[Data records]
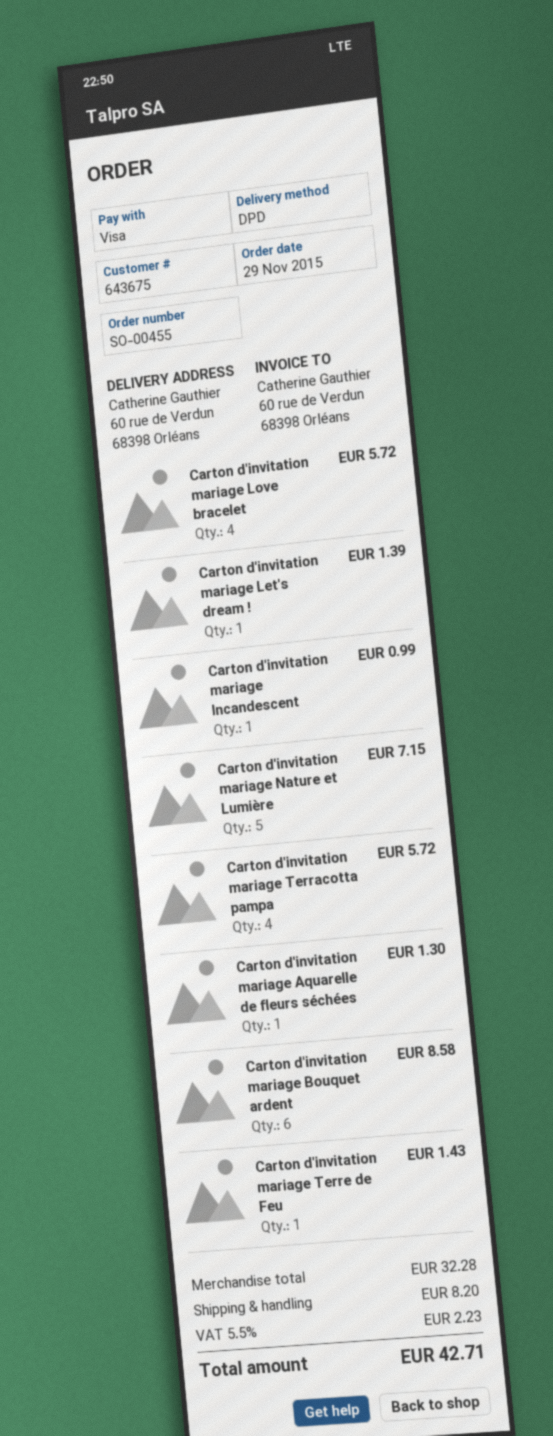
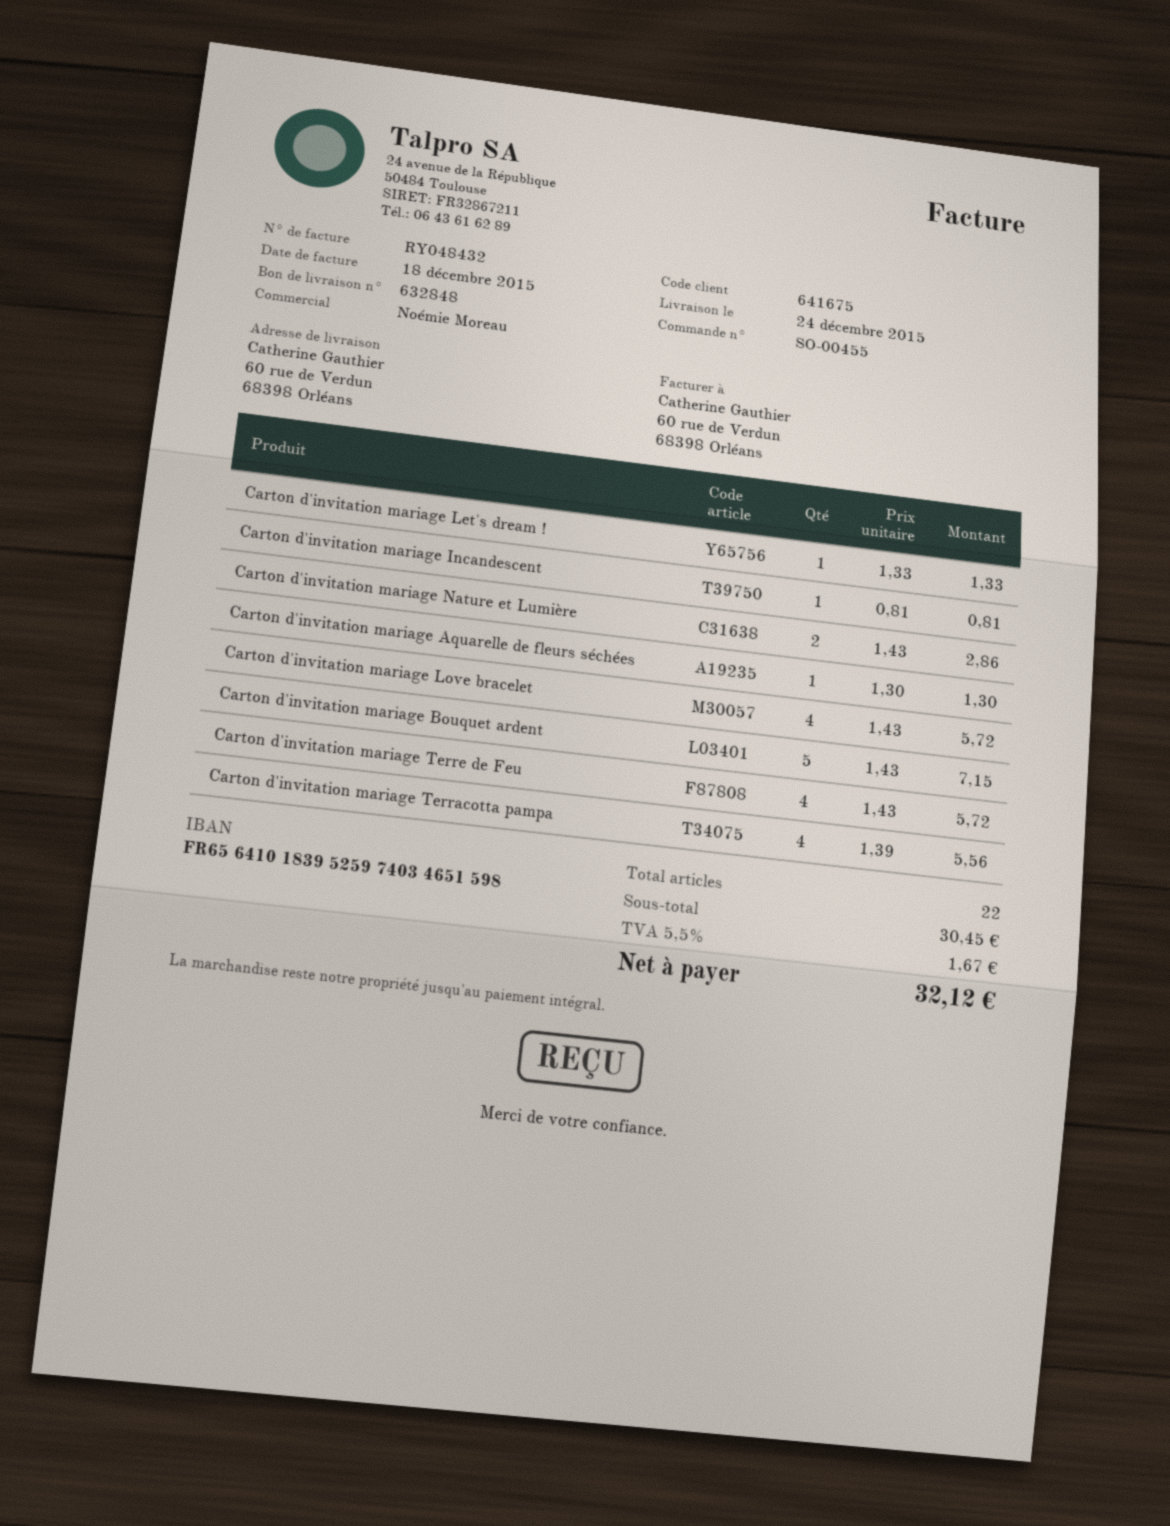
customer number: 643675 -> 641675
Carton d'invitation mariage Let's dream !: 1 for 1.39 -> 1 for 1.33
Carton d'invitation mariage Incandescent: 1 for 0.99 -> 1 for 0.81
Carton d'invitation mariage Nature et Lumière: 5 for 7.15 -> 2 for 2.86
Carton d'invitation mariage Terracotta pampa: 4 for 5.72 -> 4 for 5.56
Carton d'invitation mariage Bouquet ardent: 6 for 8.58 -> 5 for 7.15
Carton d'invitation mariage Terre de Feu: 1 for 1.43 -> 4 for 5.72
subtotal: 32.28 -> 30.45
shipping: 8.20 -> none
tax: 5.5% = 2.23 -> 5.5% = 1.67
total: 42.71 -> 32.12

(Activity) Among the entries, find every line holding "mariage" and return it.

(Solution below)
Carton d'invitation mariage Let's dream !: 1 for 1.39 -> 1 for 1.33
Carton d'invitation mariage Incandescent: 1 for 0.99 -> 1 for 0.81
Carton d'invitation mariage Nature et Lumière: 5 for 7.15 -> 2 for 2.86
Carton d'invitation mariage Terracotta pampa: 4 for 5.72 -> 4 for 5.56
Carton d'invitation mariage Bouquet ardent: 6 for 8.58 -> 5 for 7.15
Carton d'invitation mariage Terre de Feu: 1 for 1.43 -> 4 for 5.72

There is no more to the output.